Стоило ей уйти, как слезы прорвались к моим глазам, но точно назвать причину их я не мог даже самому себе. В них не было сладкой жалости, не имелось и пряного страха перед будущим или страха никогда более не ублажить женщину. Не являлась источником их и боль, любые проявления которой затопила, подменяя собой темная, легкая, головокружительная, дурманящая слабость. Окружающее все меньше беспокоило меня, становясь неприятнее с каждым мгновением. Из отведенных мне двух месяцев первый близился к завершению. Вскоре я должен буду вновь появиться в конторе, но мысль об этом не радовала меня, как раньше. По прошествии пяти лет, я все еще с удовольствием спешил утром в клетчатую каменную башню, в свой одеревеневший кабинет, к толкотне беговых коридоров, спазматическим телефонным воплям, источающим свинцовую тяжесть кипам бумаг, количеством одних только цифр превзошедших число возможных для вселенной элементарных частиц. Впечатляющая моя карьера, поднявшая меня за последние два года до заместителя секретаря руководителя вспомогательного отдела, увеличившая мой доход в несколько раз, исходила, как я понимал теперь, он неизбывной моей похоти, возносимая ею, воспаряющая на волне моего яростного вожделения и лишившаяся могучих тех движителей. Накоплений моих было достаточно, чтобы при некоторой экономии прожить пару лет. Точного знания о доходах жены у меня не имелось, я не считал то нужным, так как все средства сходились на единый банковский счет. Полагая, что поступления от нее немного уступают моим, я понимал, что даже в самом худшем варианте, если состояние мое останется прежним и я не смогу найти работу, мы сможем существовать и оплачивать счета на получаемое Ириной, пусть и придется нам отказаться от некоторых наших привычек и развлечений.

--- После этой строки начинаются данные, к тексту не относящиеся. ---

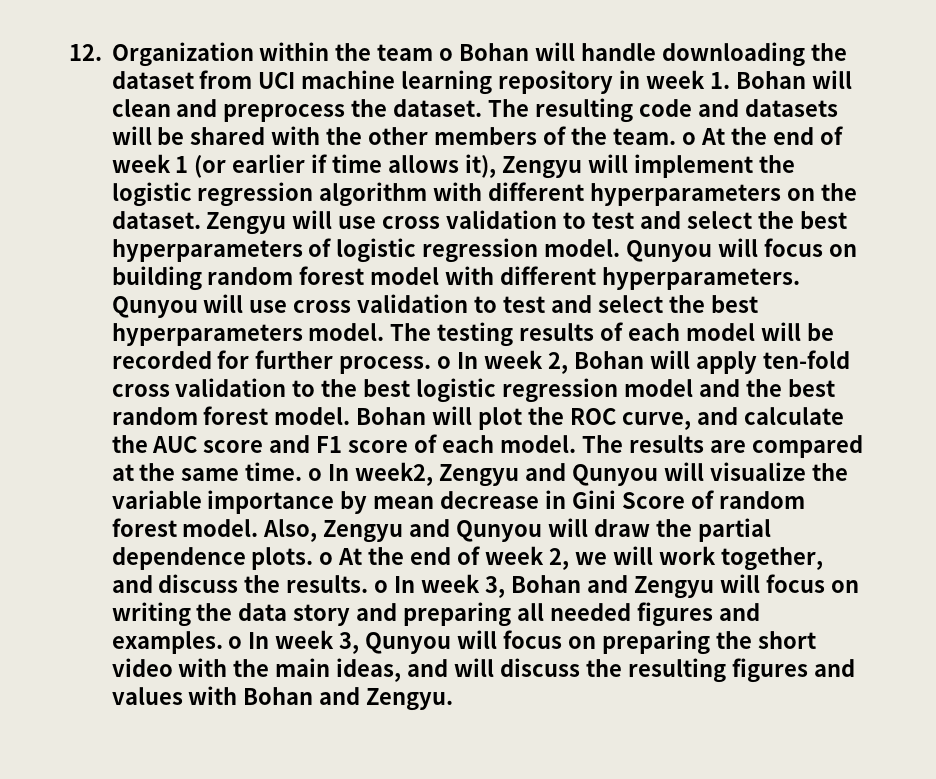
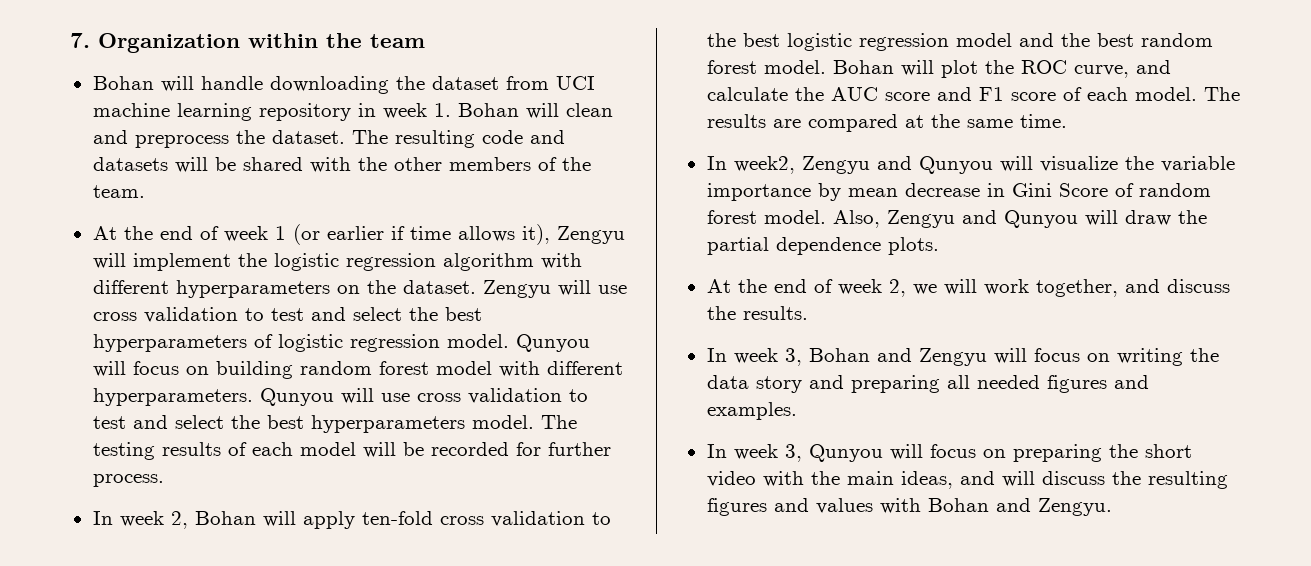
[69,44,102,61] 12. -> [70,33,90,48] 7.
[439,48,454,61] o -> (425, 41) //
[681,132,696,145] o -> (145, 191) //
[437,356,452,369] o -> (164, 480) //
[308,468,323,481] o -> (1067, 121) //
[319,552,334,565] o -> (939, 246) //
[374,580,389,593] o -> (808, 313) //
[228,636,243,649] o -> (797, 411) //

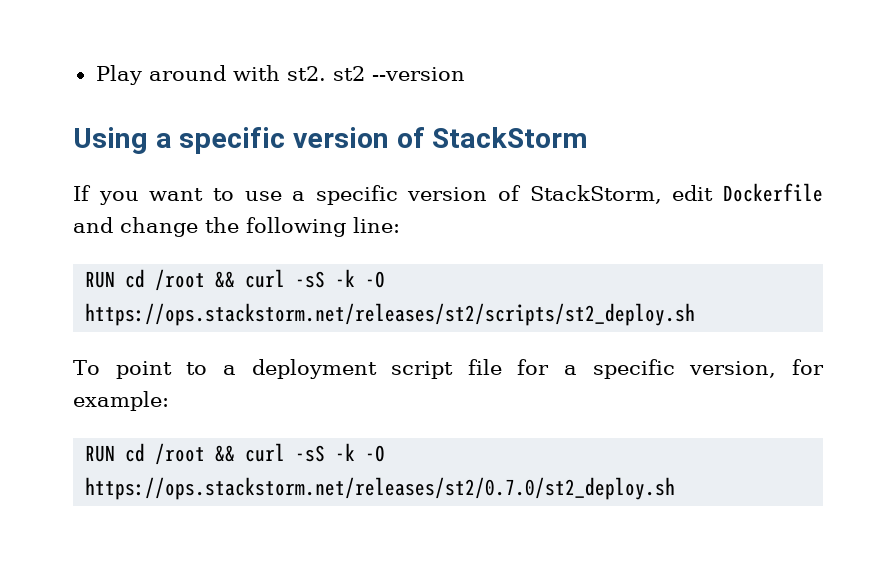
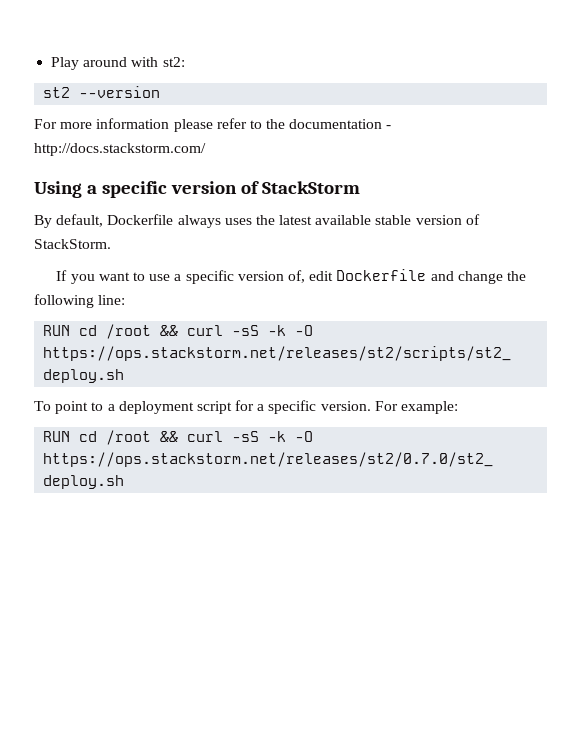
[286,66,326,81] st2. -> [162,57,185,67] st2: //
(465, 74) none -> [34,118,392,132] [34,143,206,156] // For more information please refer to the documentation - http://docs.stackstorm.com/
(589, 137) none -> [34,214,480,228] [34,239,111,249] // By default, Dockerfile always uses the latest available stable version of StackStorm.
[498,185,662,204] of StackStorm, -> [287,270,305,283] of,
[467,359,502,375] file -> (232, 407) none
[689,359,824,378] version, for -> [320,401,398,411] version. For

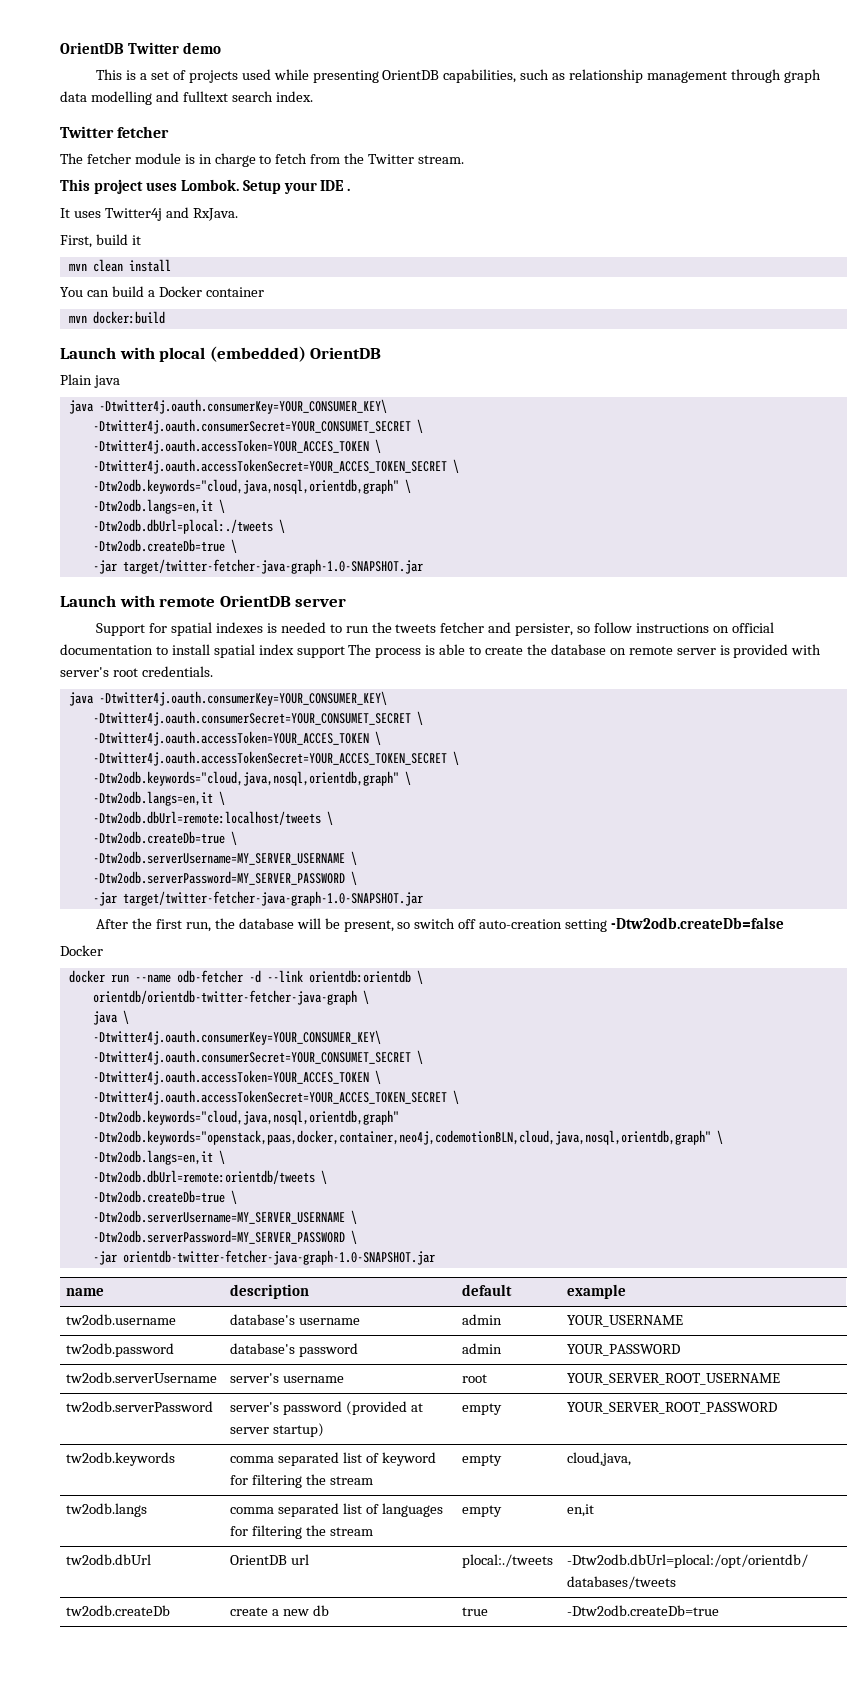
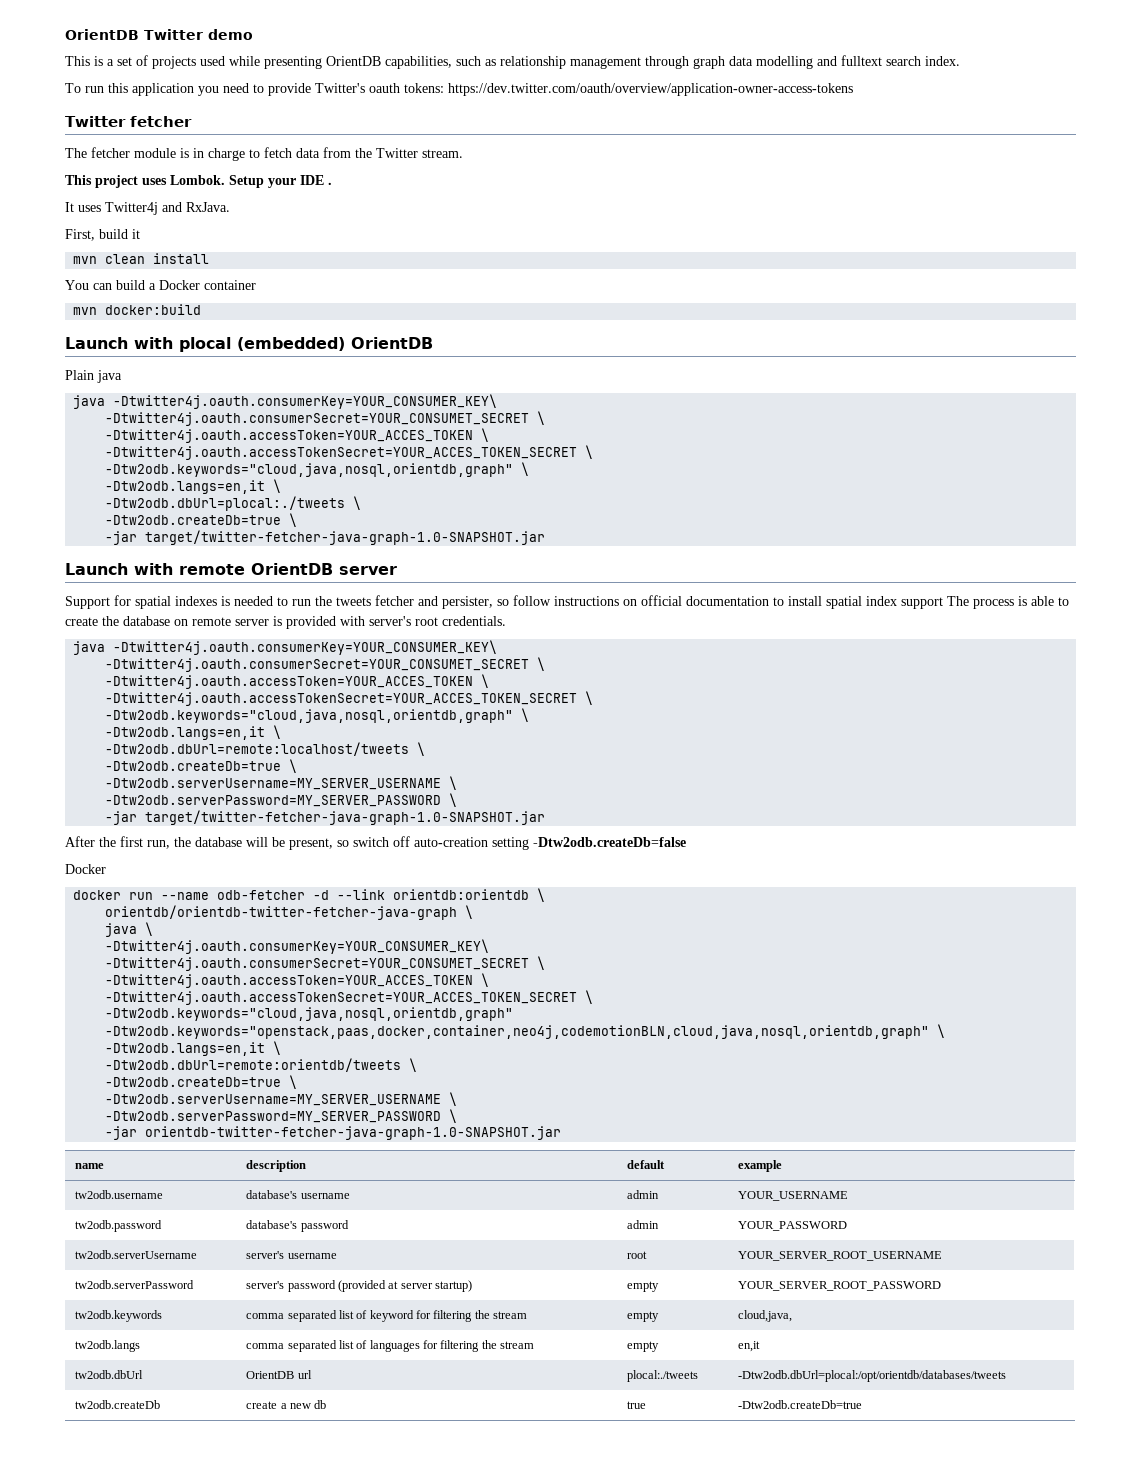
(313, 96) none -> [65,83,853,96] // To run this application you need to provide Twitter's oauth tokens: https://dev.twitter.com/oauth/overview/application-owner-access-tokens
(308, 158) none -> [296,148,320,158] data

Страх потерять жену также отсутствовал среди моих опасений. Ранее, когда я посмеивался над неумелыми самцами, не без оснований утверждая, что не могу назвать соитием нечто, длящееся менее одного часа, мне было боязно представить хотя бы на мгновение отсутствие в моей жизни Ирины или, если уж на то пошло, любой другой женщины. В самые тоскливые времена продолжительность моего одиночества не превосходила нескольких месяцев. После третьего или четвертого избавления, мной было принято решение и далее считать женщин неким явлением наподобие летнего дождя или звездопада, которые, даже если и случится им задержаться, рано или поздно проявят себя, позволяя мне насладиться ими. Знакомство с Ириной и наше совместное существование позволили мне надеяться на вечную для меня потерю тех беспокойств. Мысль об одиночестве теперь не казалась мне такой иссушающее жестокой, какой представлялась ранее. В мире нашлось бы для меня немало занятий. Коллекция марок уже несколько лет не получала пополнений, были забыты карточные игры и увлечение скарболом.